So far, Iraq has dug up 28 mass graves, the US report reported, adding that the remains of 1,258 bodies were recovered from these sites.
"Families of the countless victims who have perished through ISIL have a right to know what happened to their loved ones," said Suki Nagra, human rights director of the United Nations Mission in Iraq. "The mass graves documented in our report bear witness to profound suffering and shocking cruelty, and must be protected and treated as crime scenes, with evidence of prosecution preserved."

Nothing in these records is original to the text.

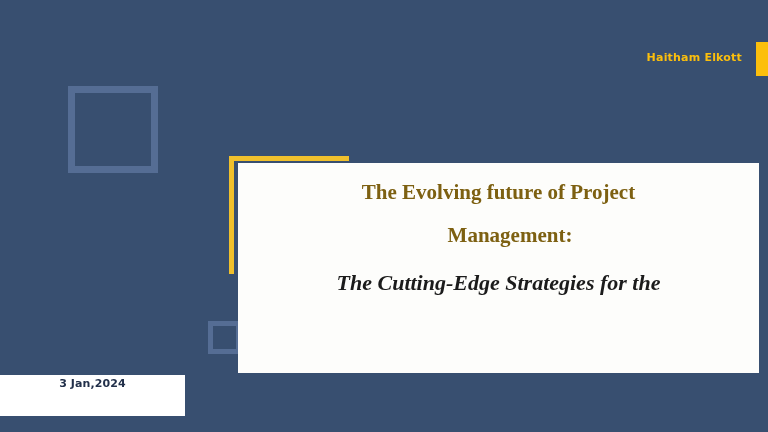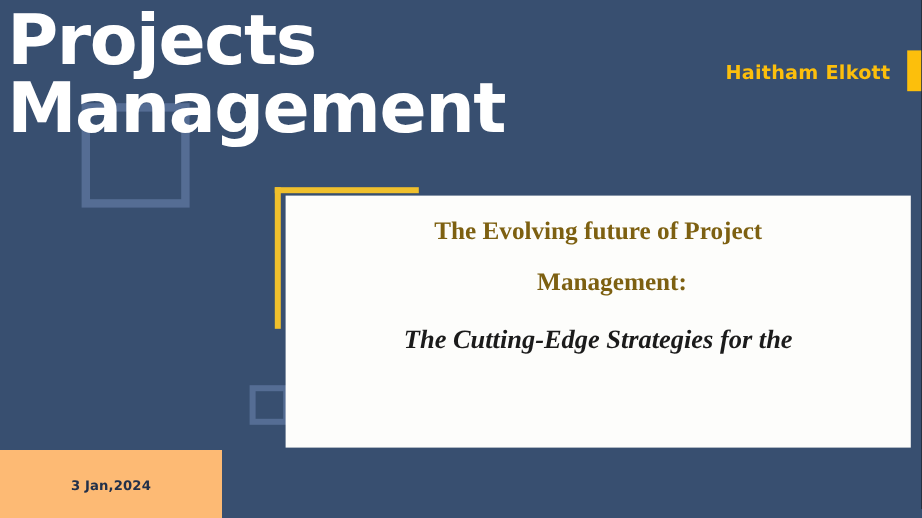"Projects" div { html: <div> <span>Projects</span> <span>Management</span> </div> -> none }
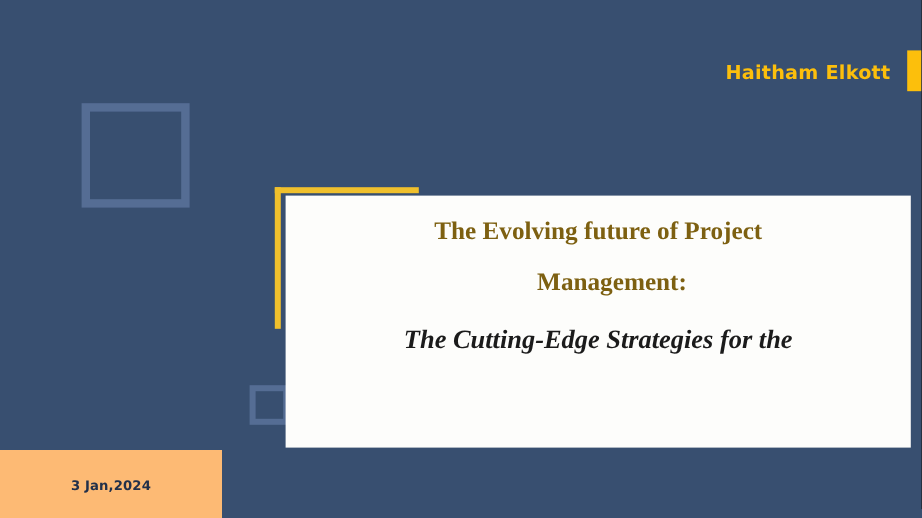"Haitham Elkott" #author-name { font-size: 16px -> 11px }
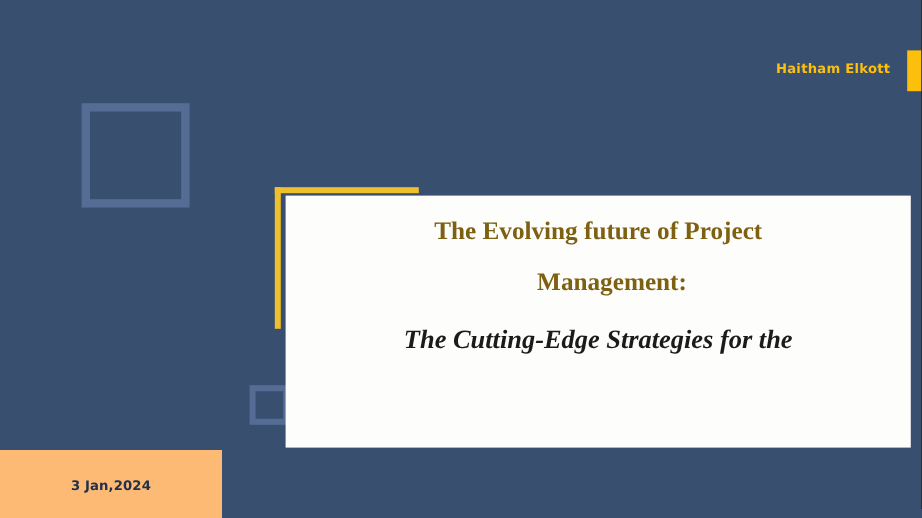"3 Jan,2024" #date-badge { align-items: center -> flex-start; background: #fdba74 -> #ffffff; height: 57px -> 41px }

Some of the mass graves contain fewer than 10 bodies. Others, on the other hand, hold much more – especially in Mosul and the Nineveh province, where the Islamic State was in power until 2017. In a hole south of Mosul, investigators estimate that 4,000 people were killed and buried, according to the report.
The UN believes that around 30,000 people were killed during the reign of the Islamic State over large parts of Iraq. A number he warns is "an absolute minimum".
There are evidences in the mass graves of acts "that may present war crimes, crimes against humanity, and possibly genocide," the report said. The UN.N. also presented its recommendations for preserving this evidence and facilitating the identification and recovery process for families.
The killings were part of an IS plan as his gunmen used the most brutal methods to separate parts of Iraq from Baghdad's central control. Police and military personnel were targeted; They were also the Yazidis and other religious minorities who died in their thousands, says the UN.N.
In a notorious example, the report states: "On June 12, 2014, ISIL killed some 1,700 members of the Iraqi security forces and army cadets at the site of the former presidential palace of Saddam Hussein in Tikrit, as" camp memory massacres. & # 39; "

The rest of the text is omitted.